I don't get bent out of shape when Hollywood butchers a Louisiana accent, or when somebody crosses a bridge out of New Orleans and descends into the middle of Cajun country. These are storytelling conceits, necessary lies to compress the action and drive the narrative.
What I'm talking about are situations that simply seem implausible, incredible — literally — but which are forced into the script because, well, if they don't occur, there's no story. Jurassic Park is one of the most egregious offenders in this realm.
Imagine: A fully self-contained, automated, digital, fiber-optic, fully tricked out habitat at sea — a private sanctuary isolated from the oppressive regulations and interventions of government and society.
So, they've got this island, right? And, along with all this futuristic, uber-tech gadgetry, they have co-opted the powers of the gods, down to, and including, the creation of life. But it's a dangerous enterprise, this sanctuary. It's the movies; it has to be dangerous.
What the island's proprietors are dealing with are the fundamental elements of the planet, millions of years old and, if history has taught us anything, it's that basic elements of the planet can be dangerous — deadly, even — if corrupted by mankind's lust for power and/or money. One mistake, and everybody who isn't killed is ruined. But, if the creators of Jurassic Park — the place, not the movie — can pull it off, they will have lots of money and power. Lots.
Thus, it's a given that the best and brightest scientific minds are enlisted to research and develop this place. And that money to back the project is seemingly limitless. And here's where Jurassic Park (the movie, not the place) runs afoul of common sense and the whole thing loses credibility.
To wit: When the power went out on the island, there was no backup system. Do you remember that part?

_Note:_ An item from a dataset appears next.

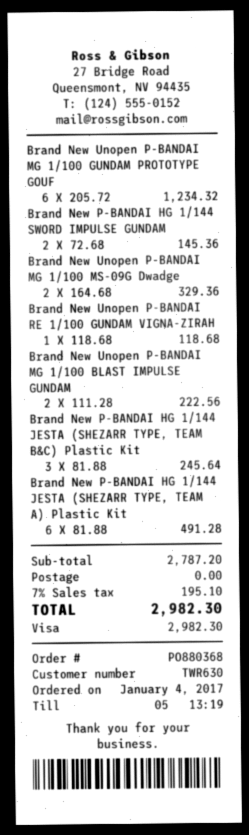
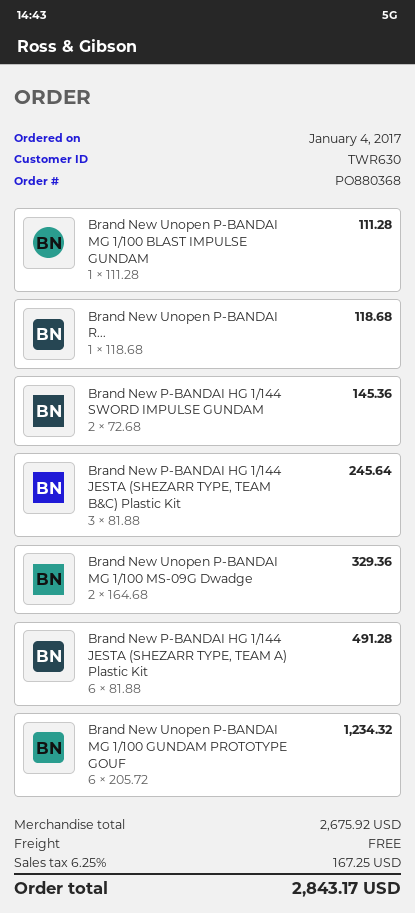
Brand New Unopen P-BANDAI MG 1/100 BLAST IMPULSE GUNDAM: 2 x 111.28 = 222.56 -> 1 x 111.28 = 111.28
subtotal: 2787.20 -> 2675.92
tax: 7% = 195.10 -> 6.25% = 167.25
total: 2982.30 -> 2843.17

The power grid shut down and suddenly the entire island — the entire operation — came to a standstill. Thus, the audience is supposed to believe they built the most advanced scientific laboratory in the world, mastered the genomes of extinct life forms, moved to a distant location at sea and ... nobody thought of packing batteries? No generators? (Hell, I don't even remember anyone having candles or duct tape.)
When I realized this — they had created, say, the technological and monetary equivalent of a space station — but neglected to install a simple on/off switch in case of emergency, well ... they lost me at that point.

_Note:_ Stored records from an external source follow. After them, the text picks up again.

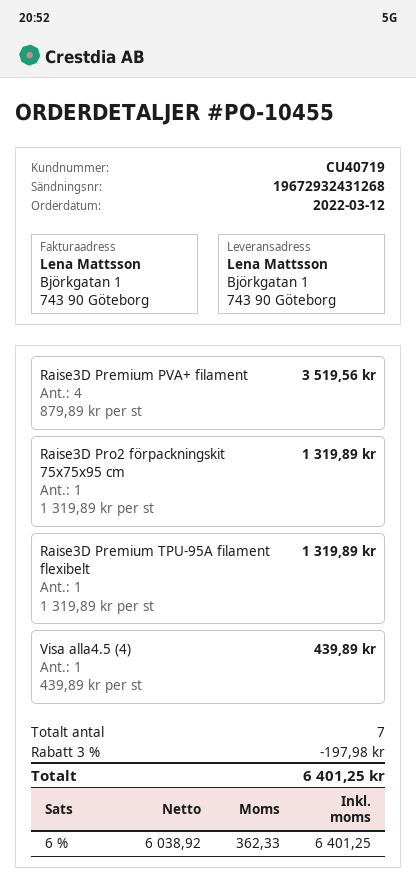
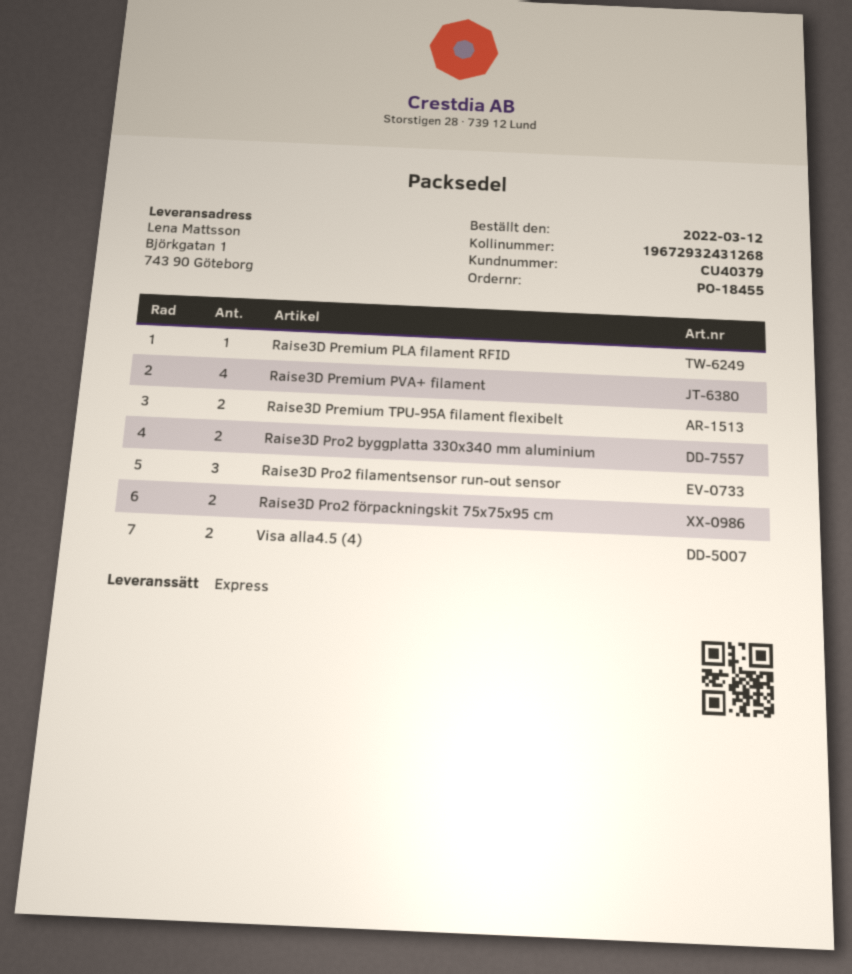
order number: PO-10455 -> PO-18455
customer number: CU40719 -> CU40379
Raise3D Pro2 förpackningskit 75x75x95 cm: 1 -> 2
Raise3D Premium TPU-95A filament flexibelt: 1 -> 2
Visa alla4.5 (4): 1 -> 2
Raise3D Premium PLA filament RFID: none -> 1
Raise3D Pro2 byggplatta 330x340 mm aluminium: none -> 2
Raise3D Pro2 filamentsensor run-out sensor: none -> 3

But, here's the problem: If someone, anyone (my guess is even the kid would have thought of it) had the forethought to install a simple emergency on/off switch for the island's power grid, well, then, there's no movie.
At least, there's no movie where all hell breaks loose, people die in grotesque and exotic fashions and the whole operation is plunged into darkness, peril and panic. Also lost is the subliminal message that the gods are angry and nature is exacting a furious revenge on those who dared corrupt her.

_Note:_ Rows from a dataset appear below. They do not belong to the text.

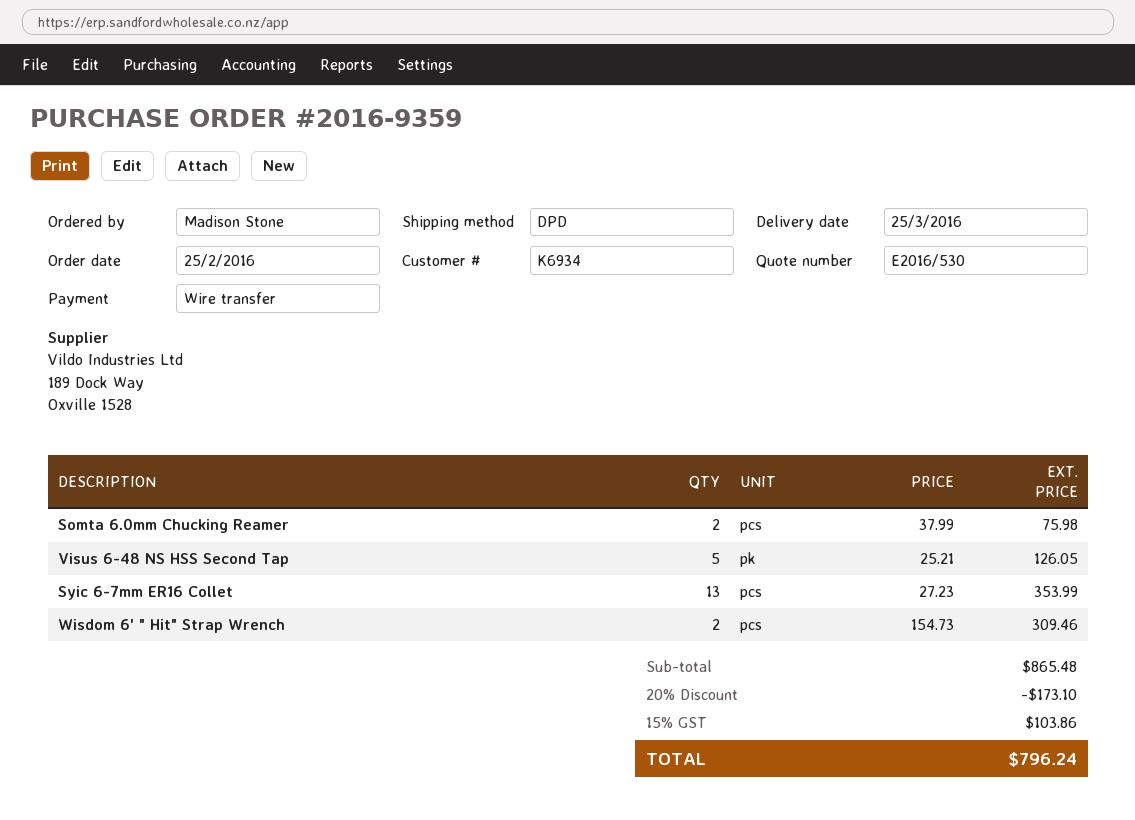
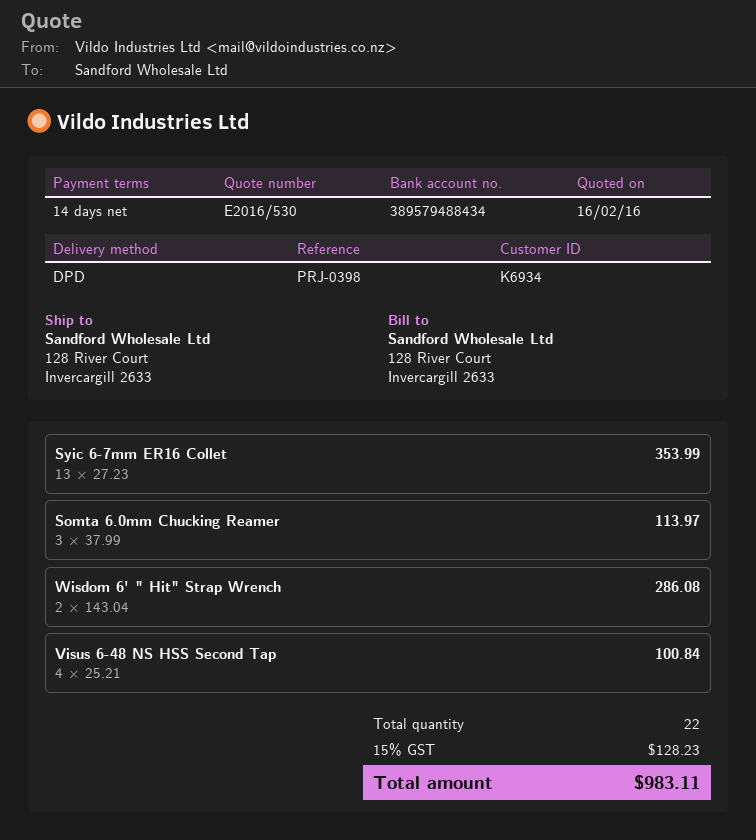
Somta 6.0mm Chucking Reamer: 2 x 37.99 = 75.98 -> 3 x 37.99 = 113.97
Visus 6-48 NS HSS Second Tap: 5 x 25.21 = 126.05 -> 4 x 25.21 = 100.84
Wisdom 6' " Hit" Strap Wrench: 2 x 154.73 = 309.46 -> 2 x 143.04 = 286.08
discount: 20% = 173.10 -> none
tax: 15% = 103.86 -> 15% = 128.23
total: 796.24 -> 983.11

So that's my problem with Jurassic Park, why I can't suspend my belief and buy into the story. Because, in real life, with all the science and money brought to bear, no one could — and certainly no one would — neglect such a basic, fundamental design element that, in a worst-case scenario, could simply shut down the whole operation.
This would take a level of carelessness, swagger and arrogance even the movies cannot abide.
With the kind of safety codes, ecological concern, social awareness, government regulation — and just plain human enlightenment — that has been established over the last century to safeguard the planet, its environment and its inhabitants — mankind included — no one could ever make such a dire mistake.
Even by today's profanely debauched standards, hubris of such a grand scale is unimaginable. In fact, impossible.
What I'm saying is: In real life, no one could ever be so f—ing stupid.